Виновник торжества восседает в центре. Один на диване, перед ним кальян и поднос с чаем. Смотрит на меня пристально, его улыбка гаснет, и глаза начинают блестеть. Восхищенно… Он смотрит на меня с восхищением. Боевой настрой тут же теряется, я чувствую, как обжигает щеки румянец. Благо на мне вуаль, и никто не видит лица. Только глаза. Глаза, которые я должна была опустить.
Остальные гости угощаются алкоголем, заедают фруктами и какими-то закусками, а танцовщицы продолжают вилять перед ними бёдрами и голыми животами. Красиво.
Я почему-то представляю себя в этой одежде, и сердце заходится от волнения. Я всегда любила Восток. С его загадками, танцами, красивыми, романтичными сказками. И мне вдруг начинает казаться, что я тоже угодила в сказку. Но это длится совсем недолго. Шейх поднимает руку, манит меня властным, уверенным движением, и я тут же вспоминаю, при каких обстоятельствах я тут оказалась. Не особо романтично так-то.
Задрав подбородок, иду к нему и, остановившись перед его столиком, смотрю эль Хамаду в глаза.
– Ты хотел меня видеть?
Сбоку слышатся шепотки – это его друзья меня обсуждают.
– Тебе неизвестно, как нужно приветствовать своего господина, Райхана? – разглядывает меня, развалившись на диване и закинув руки на спинку.

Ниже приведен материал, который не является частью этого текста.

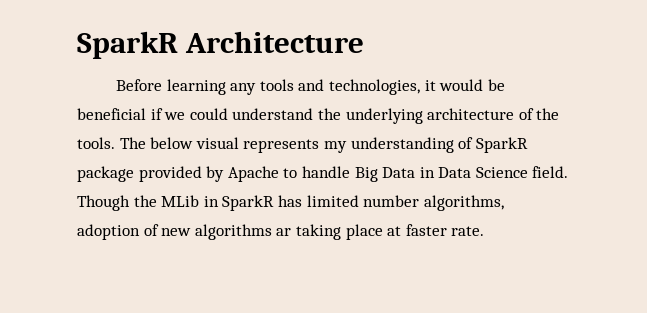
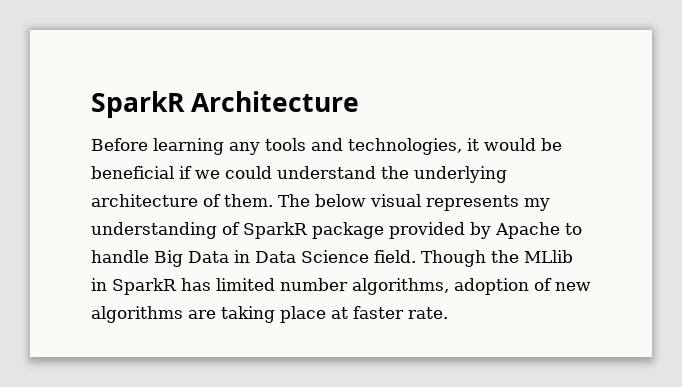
[536,108,560,120] [77,137,115,149] the tools. -> [224,194,273,207] them.
[161,195,200,207] MLib -> [524,250,573,263] MLlib
[276,228,292,236] ar -> [188,310,216,319] are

– Я не Райхана. Меня зовут Ирина. И ты не мой господин, – отвечаю, глядя прямо. Не склонюсь. Только не здесь, не при этих людях.
– Аллах, какая женщина! – смеется мужчина с соседнего дивана. Рядом с ним сидит танцовщица и, кажется… Нет, не кажется. На ней нет верха. Совсем ничего. Только юбка. Но юбка, как известно, грудь не прикрывает. – Брат, что это за прекрасное создание? – поворачивается к шейху. – Познакомишь?
А вот эль Хамад его радости не разделяет. Смотрит на меня пристально, склонив голову чуть вперёд. Освещение здесь слабое, почти интимное, оттого и кажется, будто его глаза становятся ещё чернее. Чернее ночи. И блестят, будто у пантеры. Кстати, а где его премилая домашняя кошечка?
– Это моя… – эль Хамад будто специально растягивает фразу, а когда я вытягиваю шею, чтобы наверняка его расслышать, усмехается и… Не договаривает.
– Я Ирина! Переводчица из России! Халим эль Хамад меня похитил! – объявляю громко, чтобы перекричать музыку. И желаемого добиваюсь. Теперь на меня смотрят даже те, кто не обратил внимания изначально.
– Наложница. Моя наложница, – всё-таки договаривает шейх. – И, да, я её похитил.